» **EXERCISE**: For this exercise, copy out each line of the material below that includes "bold".

» **RECORDS PROVIDED**:

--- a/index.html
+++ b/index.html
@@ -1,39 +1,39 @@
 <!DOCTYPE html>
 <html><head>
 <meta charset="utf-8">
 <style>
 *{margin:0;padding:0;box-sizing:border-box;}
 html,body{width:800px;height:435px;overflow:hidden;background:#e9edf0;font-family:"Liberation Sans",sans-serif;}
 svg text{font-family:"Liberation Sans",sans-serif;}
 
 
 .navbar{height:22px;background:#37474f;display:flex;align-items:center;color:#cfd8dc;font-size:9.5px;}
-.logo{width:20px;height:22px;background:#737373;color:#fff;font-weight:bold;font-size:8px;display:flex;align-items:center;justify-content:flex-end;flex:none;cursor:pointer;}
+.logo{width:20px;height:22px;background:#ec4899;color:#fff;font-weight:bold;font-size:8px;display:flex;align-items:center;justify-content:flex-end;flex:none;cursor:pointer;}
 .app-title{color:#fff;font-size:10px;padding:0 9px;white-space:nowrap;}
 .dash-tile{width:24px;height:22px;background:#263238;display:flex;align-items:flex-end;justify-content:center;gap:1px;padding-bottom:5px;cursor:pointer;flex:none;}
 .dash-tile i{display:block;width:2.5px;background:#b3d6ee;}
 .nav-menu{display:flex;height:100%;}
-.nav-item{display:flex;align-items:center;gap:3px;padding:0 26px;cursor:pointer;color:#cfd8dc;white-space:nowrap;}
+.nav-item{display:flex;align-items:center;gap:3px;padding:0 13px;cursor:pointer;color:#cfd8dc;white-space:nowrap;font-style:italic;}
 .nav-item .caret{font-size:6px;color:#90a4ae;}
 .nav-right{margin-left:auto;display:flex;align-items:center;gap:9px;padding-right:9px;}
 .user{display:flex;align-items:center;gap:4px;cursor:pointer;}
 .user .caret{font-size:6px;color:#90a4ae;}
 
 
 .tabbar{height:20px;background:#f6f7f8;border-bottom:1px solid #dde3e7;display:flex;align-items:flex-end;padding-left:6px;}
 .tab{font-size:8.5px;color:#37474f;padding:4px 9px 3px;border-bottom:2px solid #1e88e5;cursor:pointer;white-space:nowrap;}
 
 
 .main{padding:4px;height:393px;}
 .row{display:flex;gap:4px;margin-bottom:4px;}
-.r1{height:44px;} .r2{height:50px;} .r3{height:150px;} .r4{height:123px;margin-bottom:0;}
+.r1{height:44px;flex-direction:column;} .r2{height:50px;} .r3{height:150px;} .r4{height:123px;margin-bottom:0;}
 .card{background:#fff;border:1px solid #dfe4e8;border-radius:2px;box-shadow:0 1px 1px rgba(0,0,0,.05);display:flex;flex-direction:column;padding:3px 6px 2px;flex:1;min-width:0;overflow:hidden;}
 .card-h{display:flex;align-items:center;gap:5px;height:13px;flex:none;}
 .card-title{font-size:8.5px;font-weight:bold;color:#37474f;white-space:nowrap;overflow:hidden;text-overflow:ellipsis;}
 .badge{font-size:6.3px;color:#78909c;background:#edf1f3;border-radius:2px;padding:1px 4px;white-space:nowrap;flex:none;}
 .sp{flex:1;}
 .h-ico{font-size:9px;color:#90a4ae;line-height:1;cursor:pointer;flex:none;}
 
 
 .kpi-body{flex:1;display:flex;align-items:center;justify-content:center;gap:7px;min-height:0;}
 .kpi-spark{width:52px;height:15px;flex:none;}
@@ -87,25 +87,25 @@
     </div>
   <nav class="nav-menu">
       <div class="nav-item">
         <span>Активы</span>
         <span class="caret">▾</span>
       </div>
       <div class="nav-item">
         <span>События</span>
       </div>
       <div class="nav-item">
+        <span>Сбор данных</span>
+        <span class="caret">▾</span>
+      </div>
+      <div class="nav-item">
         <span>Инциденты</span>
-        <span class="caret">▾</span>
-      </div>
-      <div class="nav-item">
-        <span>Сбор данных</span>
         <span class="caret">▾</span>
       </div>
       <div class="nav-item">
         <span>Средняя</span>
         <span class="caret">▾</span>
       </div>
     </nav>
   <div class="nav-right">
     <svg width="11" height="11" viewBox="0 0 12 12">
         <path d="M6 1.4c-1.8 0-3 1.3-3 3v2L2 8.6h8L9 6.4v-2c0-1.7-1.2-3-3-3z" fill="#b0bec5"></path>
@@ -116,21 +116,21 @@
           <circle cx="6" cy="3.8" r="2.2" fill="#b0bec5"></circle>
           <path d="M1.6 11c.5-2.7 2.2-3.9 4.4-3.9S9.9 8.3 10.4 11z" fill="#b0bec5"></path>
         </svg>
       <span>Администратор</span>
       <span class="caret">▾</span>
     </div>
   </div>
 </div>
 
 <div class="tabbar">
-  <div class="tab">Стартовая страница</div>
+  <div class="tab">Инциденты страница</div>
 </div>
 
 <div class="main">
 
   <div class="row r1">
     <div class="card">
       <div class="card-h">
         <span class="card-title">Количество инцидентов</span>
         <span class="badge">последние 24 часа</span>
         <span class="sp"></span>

* * *

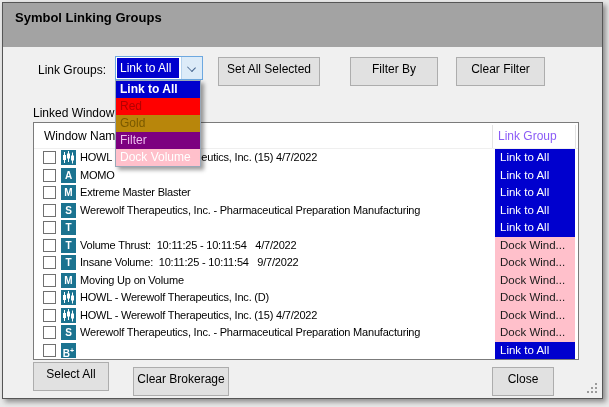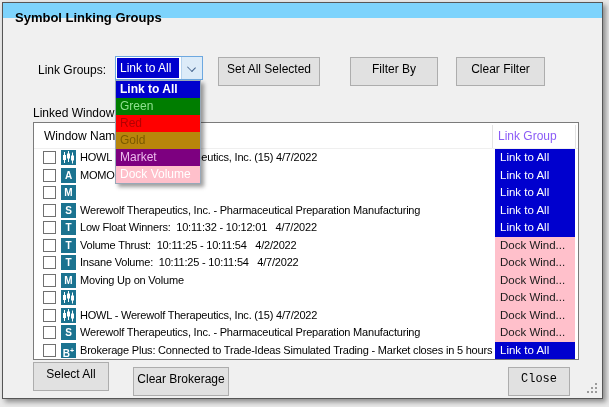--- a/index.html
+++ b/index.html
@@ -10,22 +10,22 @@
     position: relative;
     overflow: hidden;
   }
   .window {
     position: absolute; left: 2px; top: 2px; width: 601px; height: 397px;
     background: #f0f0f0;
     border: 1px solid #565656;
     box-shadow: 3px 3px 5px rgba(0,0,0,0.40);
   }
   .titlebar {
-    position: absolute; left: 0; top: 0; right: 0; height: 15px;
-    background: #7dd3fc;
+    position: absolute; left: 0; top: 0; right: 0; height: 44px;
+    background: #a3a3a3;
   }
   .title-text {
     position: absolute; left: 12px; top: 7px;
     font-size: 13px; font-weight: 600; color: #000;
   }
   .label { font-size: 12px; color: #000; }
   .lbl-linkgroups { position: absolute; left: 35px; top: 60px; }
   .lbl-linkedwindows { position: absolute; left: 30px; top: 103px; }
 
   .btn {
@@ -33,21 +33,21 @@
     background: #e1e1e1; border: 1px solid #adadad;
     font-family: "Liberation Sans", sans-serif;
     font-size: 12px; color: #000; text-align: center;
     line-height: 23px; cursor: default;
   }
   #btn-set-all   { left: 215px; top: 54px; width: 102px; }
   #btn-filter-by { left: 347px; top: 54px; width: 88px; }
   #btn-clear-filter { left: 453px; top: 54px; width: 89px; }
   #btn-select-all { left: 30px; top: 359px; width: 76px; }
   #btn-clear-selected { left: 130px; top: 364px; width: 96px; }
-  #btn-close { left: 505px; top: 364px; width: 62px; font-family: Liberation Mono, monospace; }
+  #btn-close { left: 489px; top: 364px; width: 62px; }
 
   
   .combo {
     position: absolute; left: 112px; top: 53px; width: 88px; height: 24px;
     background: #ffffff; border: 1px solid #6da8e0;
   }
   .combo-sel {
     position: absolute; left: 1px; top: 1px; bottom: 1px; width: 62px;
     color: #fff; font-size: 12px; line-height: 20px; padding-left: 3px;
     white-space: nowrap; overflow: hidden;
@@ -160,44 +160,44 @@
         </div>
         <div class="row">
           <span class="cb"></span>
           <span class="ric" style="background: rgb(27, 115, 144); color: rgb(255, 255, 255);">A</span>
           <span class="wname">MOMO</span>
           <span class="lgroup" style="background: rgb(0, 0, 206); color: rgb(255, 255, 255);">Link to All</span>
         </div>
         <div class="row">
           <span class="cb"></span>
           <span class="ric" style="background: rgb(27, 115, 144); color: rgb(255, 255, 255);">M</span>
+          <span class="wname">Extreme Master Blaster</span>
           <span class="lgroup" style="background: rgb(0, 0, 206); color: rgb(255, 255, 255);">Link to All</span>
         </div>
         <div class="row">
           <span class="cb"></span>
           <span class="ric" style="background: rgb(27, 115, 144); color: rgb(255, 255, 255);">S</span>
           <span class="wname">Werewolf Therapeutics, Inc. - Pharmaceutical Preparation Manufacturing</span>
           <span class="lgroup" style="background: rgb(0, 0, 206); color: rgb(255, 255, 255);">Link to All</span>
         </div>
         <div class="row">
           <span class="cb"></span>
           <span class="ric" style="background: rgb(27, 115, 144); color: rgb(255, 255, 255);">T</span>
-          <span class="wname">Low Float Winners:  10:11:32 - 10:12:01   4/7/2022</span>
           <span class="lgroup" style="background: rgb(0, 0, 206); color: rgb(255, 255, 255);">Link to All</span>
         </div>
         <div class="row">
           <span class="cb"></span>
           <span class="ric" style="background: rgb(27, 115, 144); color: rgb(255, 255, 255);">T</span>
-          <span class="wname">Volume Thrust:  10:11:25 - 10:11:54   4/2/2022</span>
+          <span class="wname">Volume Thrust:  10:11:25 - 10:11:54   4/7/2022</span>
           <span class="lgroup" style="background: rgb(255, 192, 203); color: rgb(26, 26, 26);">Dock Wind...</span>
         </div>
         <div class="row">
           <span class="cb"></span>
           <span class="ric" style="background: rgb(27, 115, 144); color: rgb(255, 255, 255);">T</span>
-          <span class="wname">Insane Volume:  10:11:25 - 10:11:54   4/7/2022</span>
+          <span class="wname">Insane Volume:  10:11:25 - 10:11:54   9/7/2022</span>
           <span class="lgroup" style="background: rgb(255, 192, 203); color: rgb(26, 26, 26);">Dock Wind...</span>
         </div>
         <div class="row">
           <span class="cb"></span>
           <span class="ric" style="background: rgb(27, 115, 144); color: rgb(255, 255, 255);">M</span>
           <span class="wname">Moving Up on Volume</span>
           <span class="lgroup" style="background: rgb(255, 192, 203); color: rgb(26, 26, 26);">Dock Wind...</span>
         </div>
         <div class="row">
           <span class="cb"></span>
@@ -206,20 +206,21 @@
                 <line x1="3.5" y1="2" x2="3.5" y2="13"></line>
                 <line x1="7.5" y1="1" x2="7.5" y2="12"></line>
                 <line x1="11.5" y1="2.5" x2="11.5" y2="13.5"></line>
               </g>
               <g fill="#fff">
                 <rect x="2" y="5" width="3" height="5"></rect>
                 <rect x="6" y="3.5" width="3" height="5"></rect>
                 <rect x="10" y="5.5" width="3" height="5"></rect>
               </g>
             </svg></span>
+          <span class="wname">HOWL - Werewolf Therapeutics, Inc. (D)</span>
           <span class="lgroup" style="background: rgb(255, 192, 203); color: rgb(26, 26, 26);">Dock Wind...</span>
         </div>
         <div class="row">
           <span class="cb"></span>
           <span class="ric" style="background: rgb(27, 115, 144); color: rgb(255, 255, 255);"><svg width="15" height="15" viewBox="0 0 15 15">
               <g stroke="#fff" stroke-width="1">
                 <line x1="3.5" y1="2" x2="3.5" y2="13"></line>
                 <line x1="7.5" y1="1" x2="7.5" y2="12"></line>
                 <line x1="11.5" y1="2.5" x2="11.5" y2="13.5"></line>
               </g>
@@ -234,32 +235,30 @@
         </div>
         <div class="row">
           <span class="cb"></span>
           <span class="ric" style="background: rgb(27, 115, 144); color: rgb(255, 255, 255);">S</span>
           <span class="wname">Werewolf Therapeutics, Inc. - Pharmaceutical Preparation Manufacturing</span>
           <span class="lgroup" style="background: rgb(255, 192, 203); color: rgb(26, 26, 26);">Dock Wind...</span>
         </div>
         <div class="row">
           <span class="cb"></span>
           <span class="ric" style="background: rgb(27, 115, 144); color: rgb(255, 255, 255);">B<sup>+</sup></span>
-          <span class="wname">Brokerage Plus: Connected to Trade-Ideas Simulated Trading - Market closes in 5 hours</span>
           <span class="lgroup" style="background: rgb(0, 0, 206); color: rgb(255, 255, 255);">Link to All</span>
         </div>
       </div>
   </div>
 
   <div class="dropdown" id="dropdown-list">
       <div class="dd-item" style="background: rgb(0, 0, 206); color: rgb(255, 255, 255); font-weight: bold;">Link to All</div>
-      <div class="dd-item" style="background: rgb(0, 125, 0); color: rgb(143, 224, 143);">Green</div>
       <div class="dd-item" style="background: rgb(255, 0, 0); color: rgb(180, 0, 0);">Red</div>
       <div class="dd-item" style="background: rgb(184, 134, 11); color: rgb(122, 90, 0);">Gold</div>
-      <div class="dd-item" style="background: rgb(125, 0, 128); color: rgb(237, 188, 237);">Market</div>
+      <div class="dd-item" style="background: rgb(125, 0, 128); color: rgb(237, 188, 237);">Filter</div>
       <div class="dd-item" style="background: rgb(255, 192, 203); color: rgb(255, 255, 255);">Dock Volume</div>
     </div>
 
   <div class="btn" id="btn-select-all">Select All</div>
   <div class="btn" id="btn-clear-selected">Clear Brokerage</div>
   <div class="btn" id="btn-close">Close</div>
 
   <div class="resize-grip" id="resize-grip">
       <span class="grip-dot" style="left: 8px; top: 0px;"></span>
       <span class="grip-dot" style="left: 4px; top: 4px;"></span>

» **SOLUTION FOR THIS EXERCISE**:
-.logo{width:20px;height:22px;background:#737373;color:#fff;font-weight:bold;font-size:8px;display:flex;align-items:center;justify-content:flex-end;flex:none;cursor:pointer;}
+.logo{width:20px;height:22px;background:#ec4899;color:#fff;font-weight:bold;font-size:8px;display:flex;align-items:center;justify-content:flex-end;flex:none;cursor:pointer;}
 .card-title{font-size:8.5px;font-weight:bold;color:#37474f;white-space:nowrap;overflow:hidden;text-overflow:ellipsis;}
       <div class="dd-item" style="background: rgb(0, 0, 206); color: rgb(255, 255, 255); font-weight: bold;">Link to All</div>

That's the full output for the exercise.